Attention is a mechanism that lets a neural network decide, for each part of its output, which parts of the input matter most. Instead of compressing an entire input into one fixed summary and hoping nothing important is lost, an attention-equipped model can look back over the whole input and weight each piece by how relevant it is to the decision at hand. It is, in plain terms, a learnable spotlight.
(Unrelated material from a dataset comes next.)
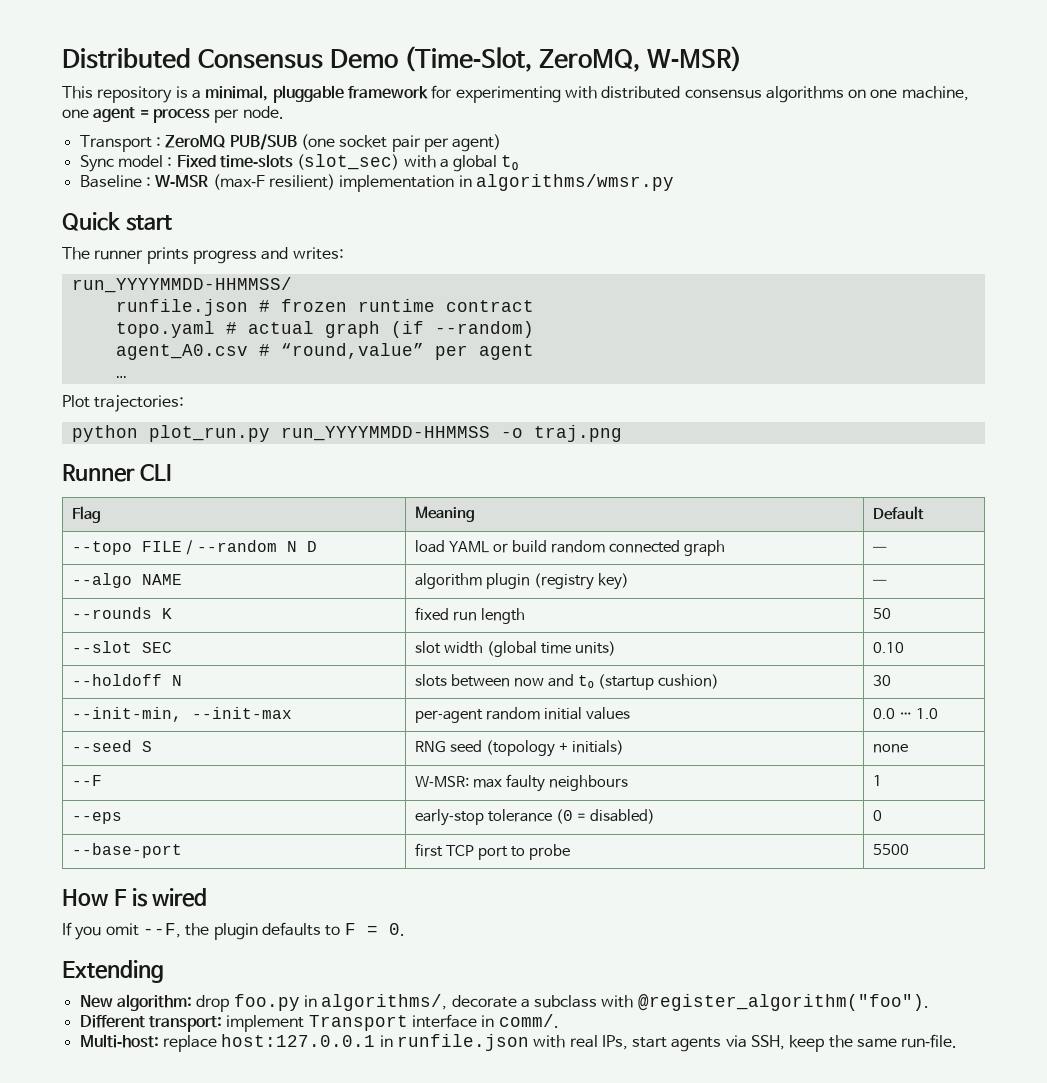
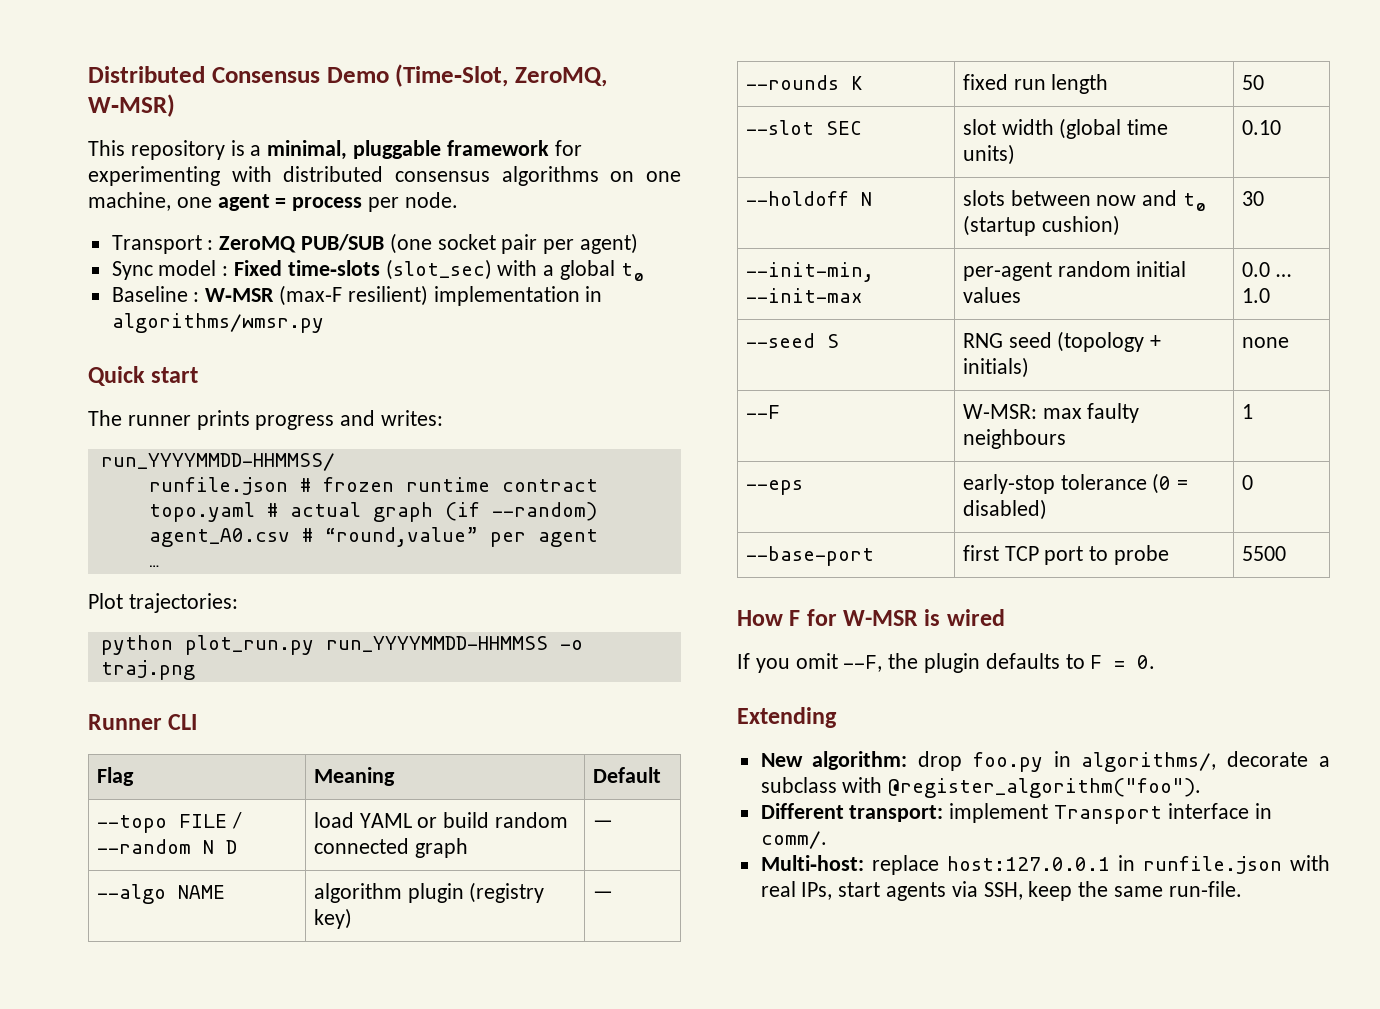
- How F is wired
+ How F for W-MSR is wired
The idea predates the Transformer. It was introduced in 2014 by Dzmitry Bahdanau, Kyunghyun Cho, and Yoshua Bengio in “Neural Machine Translation by Jointly Learning to Align and Translate.” The authors identified that forcing a translation system to squeeze a whole sentence into “a fixed-length vector is a bottleneck,” and proposed instead that the model “automatically (soft-)search for parts of a source sentence that are relevant to predicting a target word.” When the model translated a word, it could attend back to the relevant source words rather than relying on one compressed snapshot. They found the resulting alignments “agree well with intuition,” matching how a human translator maps words between languages.
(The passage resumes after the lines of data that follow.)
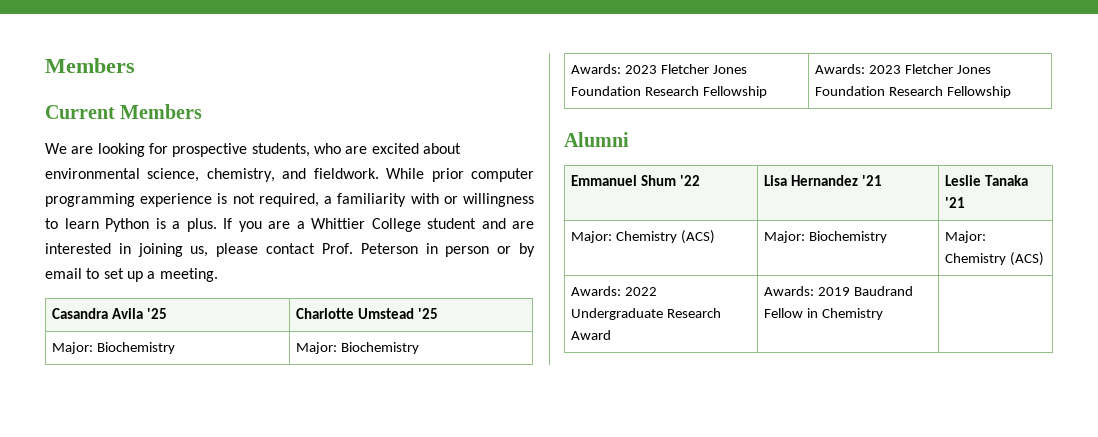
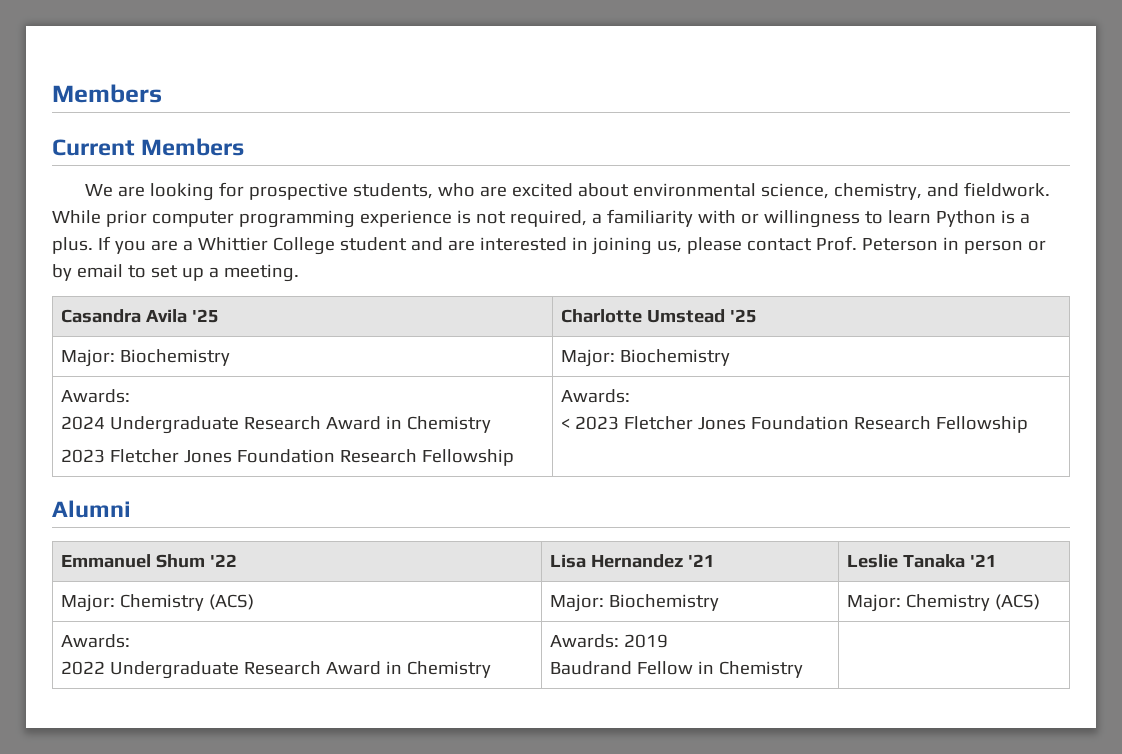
  Major: Biochemistry | Major: Biochemistry
- Awards: 2023 Fletcher Jones Foundation Research Fellowship | Awards: 2023 Fletcher Jones Foundation Research Fellowship
+ Awards:
+ 2024 Undergraduate Research Award in Chemistry
+ 2023 Fletcher Jones Foundation Research Fellowship | Awards:
+ < 2023 Fletcher Jones Foundation Research Fellowship
  Major: Chemistry (ACS) | Major: Biochemistry | Major: Chemistry (ACS)
- Awards: 2022 Undergraduate Research Award | Awards: 2019 Baudrand Fellow in Chemistry |
+ Awards:
+ 2022 Undergraduate Research Award in Chemistry | Awards: 2019
+ Baudrand Fellow in Chemistry |

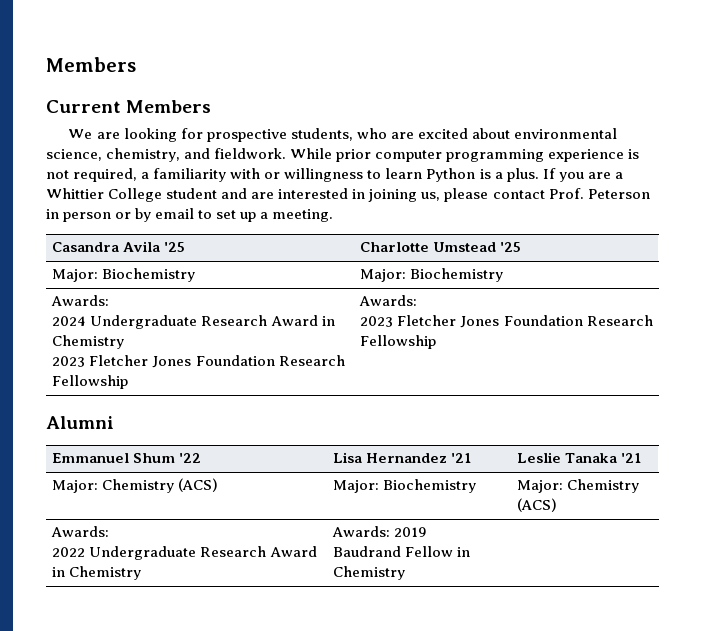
  Major: Biochemistry | Major: Biochemistry
  Awards:
  2024 Undergraduate Research Award in Chemistry
  2023 Fletcher Jones Foundation Research Fellowship | Awards:
- < 2023 Fletcher Jones Foundation Research Fellowship
+ 2023 Fletcher Jones Foundation Research Fellowship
That insight became the seed of the modern era. Three years later, the Transformer architecture took attention from a helpful add-on to the entire foundation of the model, dispensing with the older recurrent machinery altogether. Nearly every large language model today is built on attention.
Why business readers should care: attention is the core idea that made today’s AI possible, and the word turns up constantly in technical descriptions of models. Understanding it as “a learnable way to focus on what is relevant” demystifies a great deal of the jargon and clarifies why these models handle context and long-range relationships so much better than their predecessors.